┌──

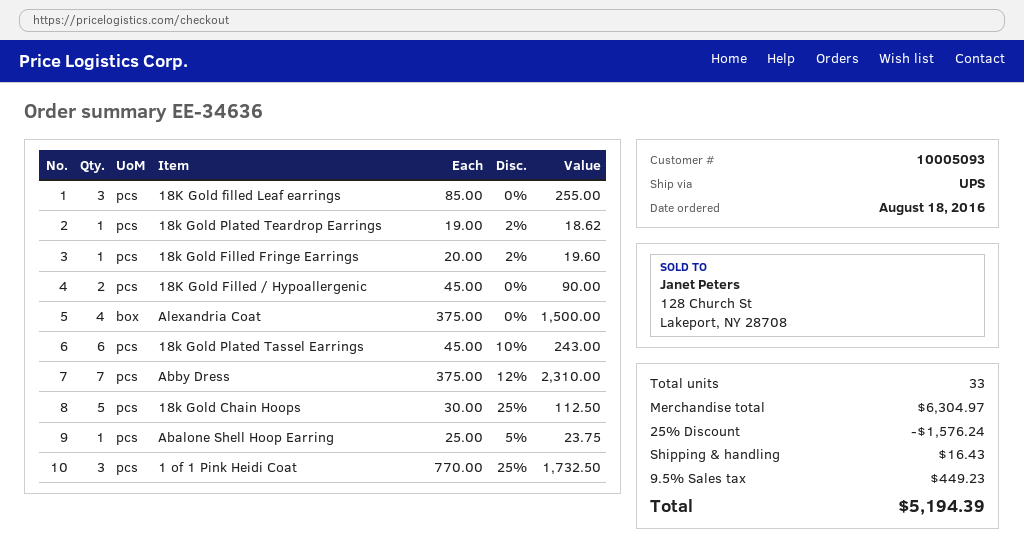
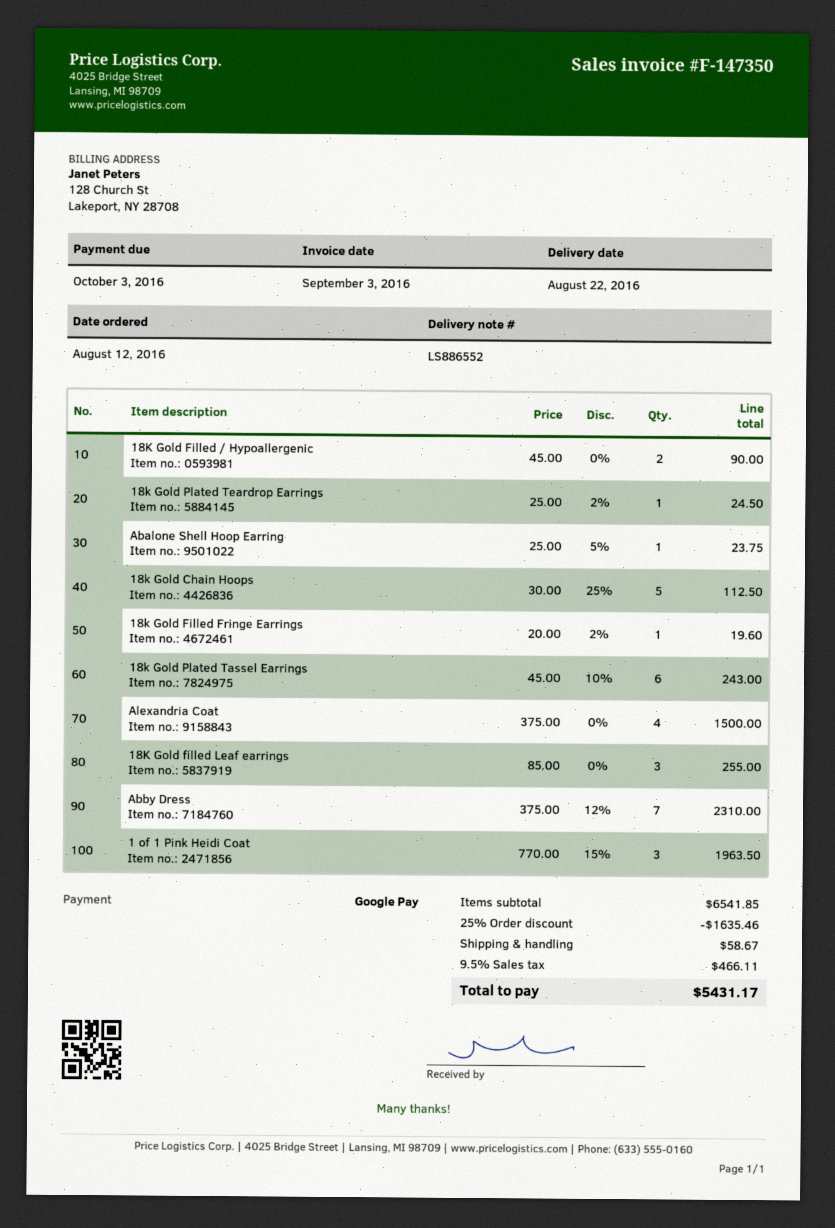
order date: 2016-08-18 -> 2016-08-12
18k Gold Plated Teardrop Earrings: 1 x 19.00 - 2% = 18.62 -> 1 x 25.00 - 2% = 24.50
1 of 1 Pink Heidi Coat: 3 x 770.00 - 25% = 1732.50 -> 3 x 770.00 - 15% = 1963.50
subtotal: 6304.97 -> 6541.85
discount: 25% = 1576.24 -> 25% = 1635.46
shipping: 16.43 -> 58.67
tax: 9.5% = 449.23 -> 9.5% = 466.11
total: 5194.39 -> 5431.17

└──

### ACTIVITY
Each record has to be set down verbatim, and the pictures must not appear in the copy.

### ANSWER AREA
order date: 2016-08-18 -> 2016-08-12
18k Gold Plated Teardrop Earrings: 1 x 19.00 - 2% = 18.62 -> 1 x 25.00 - 2% = 24.50
1 of 1 Pink Heidi Coat: 3 x 770.00 - 25% = 1732.50 -> 3 x 770.00 - 15% = 1963.50
subtotal: 6304.97 -> 6541.85
discount: 25% = 1576.24 -> 25% = 1635.46
shipping: 16.43 -> 58.67
tax: 9.5% = 449.23 -> 9.5% = 466.11
total: 5194.39 -> 5431.17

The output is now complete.